A łyżka na to niemożliwe

  • Thread starter Thread starter taki jeden
  • Rozpoczęty Rozpoczęty
T

taki jeden

Gość
Zyta oświeciła nas. Nie będziemy połączeni ze Strażą Leśną. Na pewno strażnicy leśni są zrozpaczeni. A tak poważnie, nadchodzi koniec pewnej fikcji, czyli funkcjonariuszy umundurowanych - takich których można trzymać ostro za twarz i którzy nie mając w zamian żadnych przywilejów nie mają prawa protestować przeciwko traktowaniu ich jak idiotów ekonomocznych. Żałosne, ale na pytanie czy musiało do tego dojść odpowiedź jest prosta - musiało, skoro do tego doszło.
 
Potwierdziło się, że ta cała konferancja NAS, to była tylko zasłona dymna i działania pozorujące dialog.

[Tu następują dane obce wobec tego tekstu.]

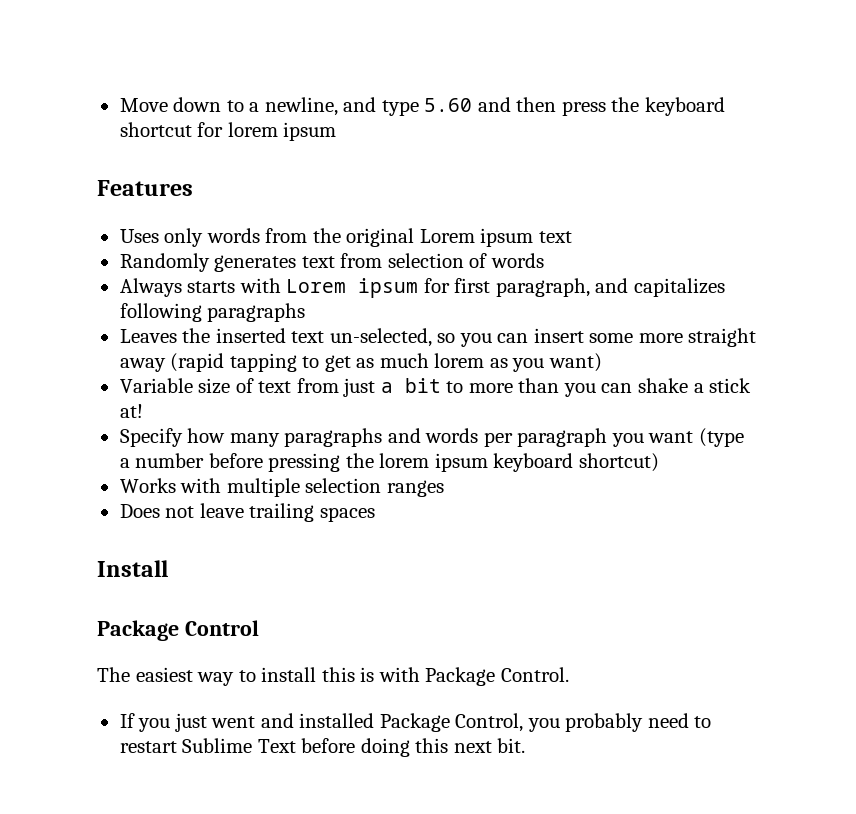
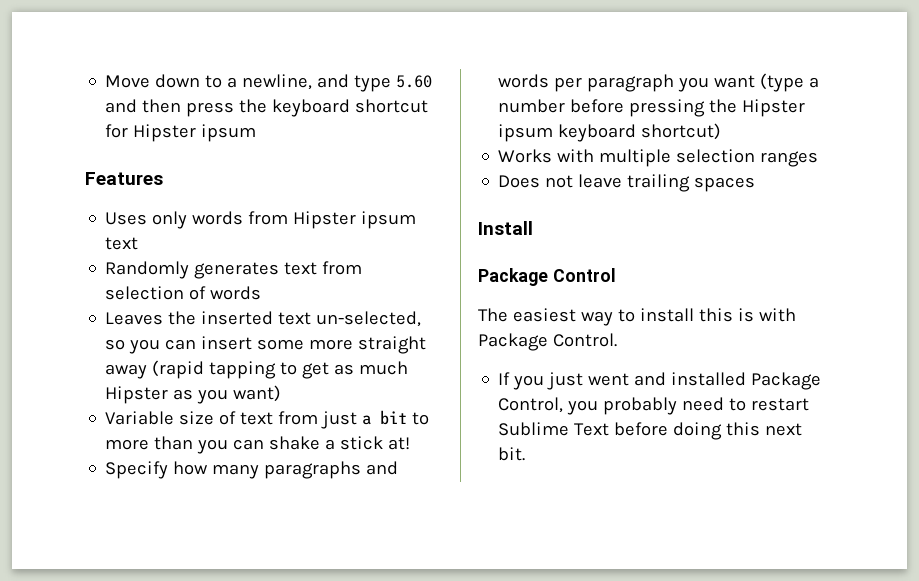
[227,122,278,137] lorem -> [133,124,197,142] Hipster
[312,228,475,247] the original Lorem -> [293,211,357,229] Hipster
[119,278,725,298] [119,303,306,322] // Always starts with Lorem ipsum for first paragraph, and capitalizes following paragraphs -> (262, 293) none
[434,353,485,368] lorem -> [105,386,169,404] Hipster
[379,453,430,468] lorem -> [742,99,806,117] Hipster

Zyta i tak wiedziała, czego chce i w niedługim czssie wlaśnie to zrobi. I nie zmienią tego pisemka słane przez Panie przewodniczące, które też są tylko działaniami pozoracyjnymi. Tak naprawdę większość zwykłych celników tkwi w zastraszeniu i maraźmie. Obawiam się, że nie jesteśmy zdolni do zrywu i walki o lepszy los. Poza tym kto nas ma do tego poderwać?
 
taki jeden napisał:
Zyta oświeciła nas. Nie będziemy połączeni ze Strażą Leśną. Na pewno strażnicy leśni są zrozpaczeni. A tak poważnie, nadchodzi koniec pewnej fikcji, czyli funkcjonariuszy umundurowanych - takich których można trzymać ostro za twarz i którzy nie mając w zamian żadnych przywilejów nie mają prawa protestować przeciwko traktowaniu ich jak idiotów ekonomocznych. Żałosne, ale na pytanie czy musiało do tego dojść odpowiedź jest prosta - musiało, skoro do tego doszło.

Może i musiało do tego dojść. Nie myśl jednak że jak pójdziesz np. do cywila i do skarbówki, to będziesz miał dużo do powiedzenia. Już to przerabiałem, tylko w odwrotną stronę.